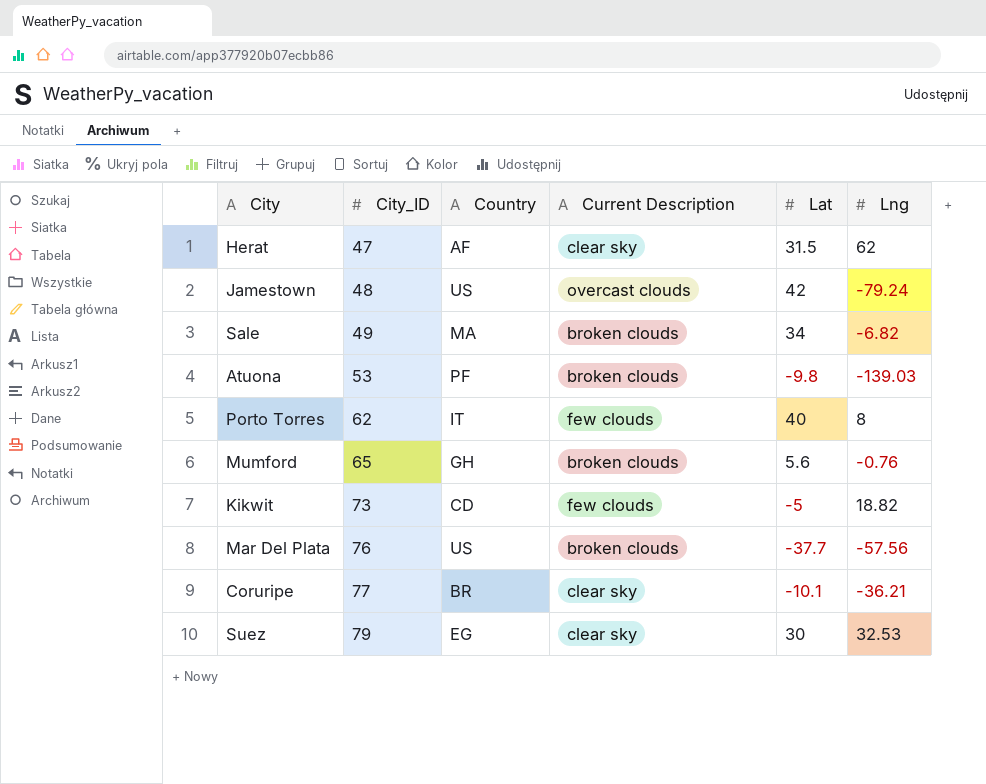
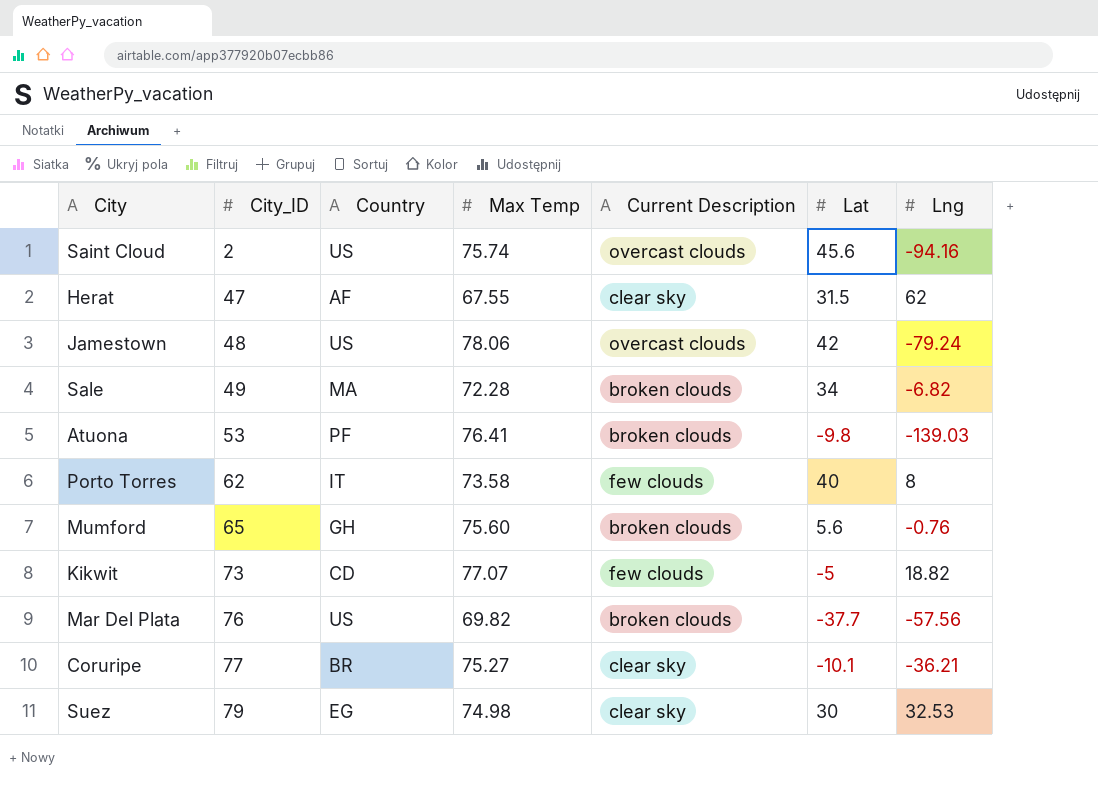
column Max Temp | position: none -> 4
row Saint Cloud: none -> 2 | US | 75.74 | overcast clouds | 45.6 | -94.16

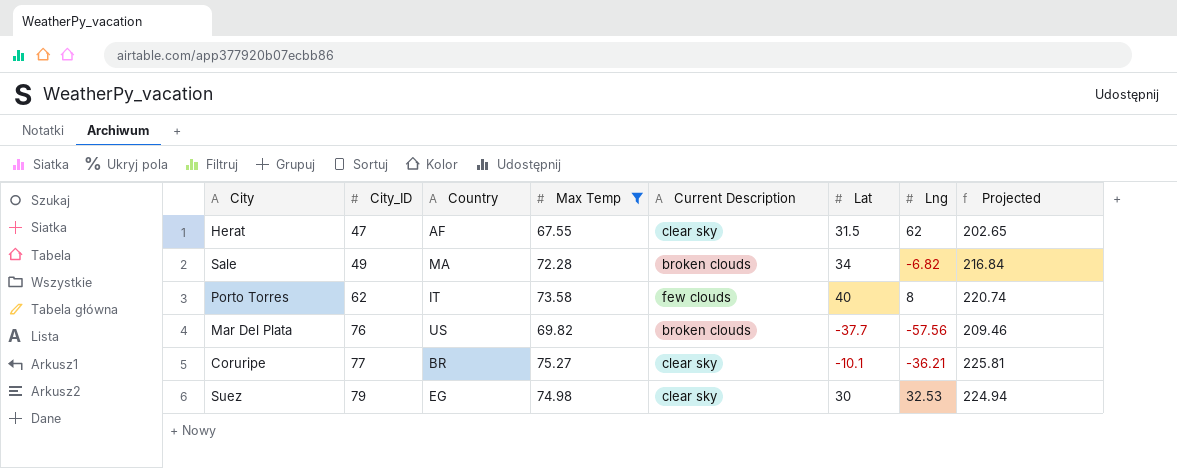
filter: none -> Max Temp <= 75.27
column Projected | formula: none -> [Max Temp] * 3

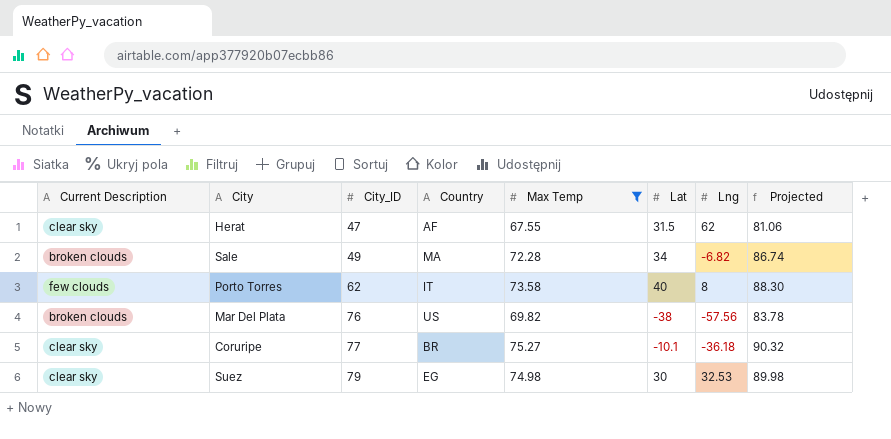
column Current Description | position: 5 -> 1
column Projected | formula: [Max Temp] * 3 -> [Max Temp] * 1.2
Mar Del Plata | Lat: -37.7 -> -38
Coruripe | Lng: -36.21 -> -36.18

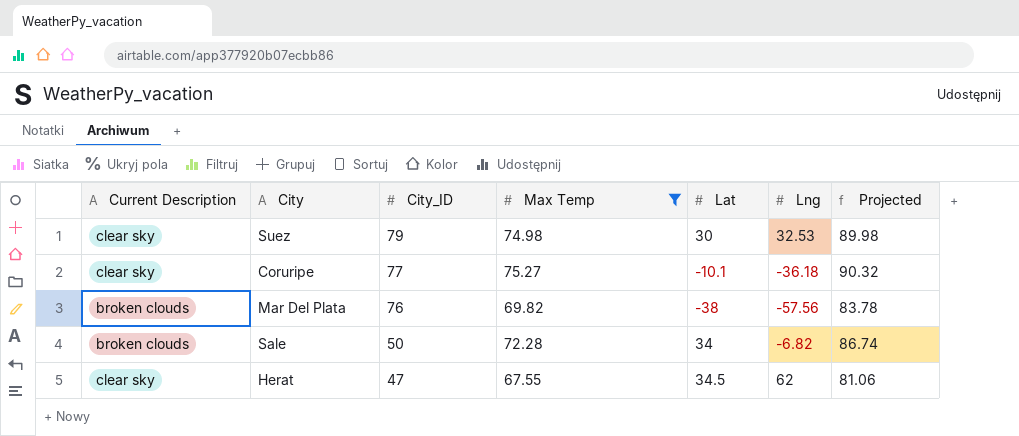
row order: City_ID ascending -> City_ID descending
column Country | position: 4 -> none
row Porto Torres: few clouds | 62 | IT | 73.58 | 40 | 8 | 88.30 -> none
Sale | City_ID: 49 -> 50
Herat | Lat: 31.5 -> 34.5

--------------------------------

When you print the entries, keep every line exactly as it is and drop the pictures.

column Max Temp | position: none -> 4
row Saint Cloud: none -> 2 | US | 75.74 | overcast clouds | 45.6 | -94.16

filter: none -> Max Temp <= 75.27
column Projected | formula: none -> [Max Temp] * 3

column Current Description | position: 5 -> 1
column Projected | formula: [Max Temp] * 3 -> [Max Temp] * 1.2
Mar Del Plata | Lat: -37.7 -> -38
Coruripe | Lng: -36.21 -> -36.18

row order: City_ID ascending -> City_ID descending
column Country | position: 4 -> none
row Porto Torres: few clouds | 62 | IT | 73.58 | 40 | 8 | 88.30 -> none
Sale | City_ID: 49 -> 50
Herat | Lat: 31.5 -> 34.5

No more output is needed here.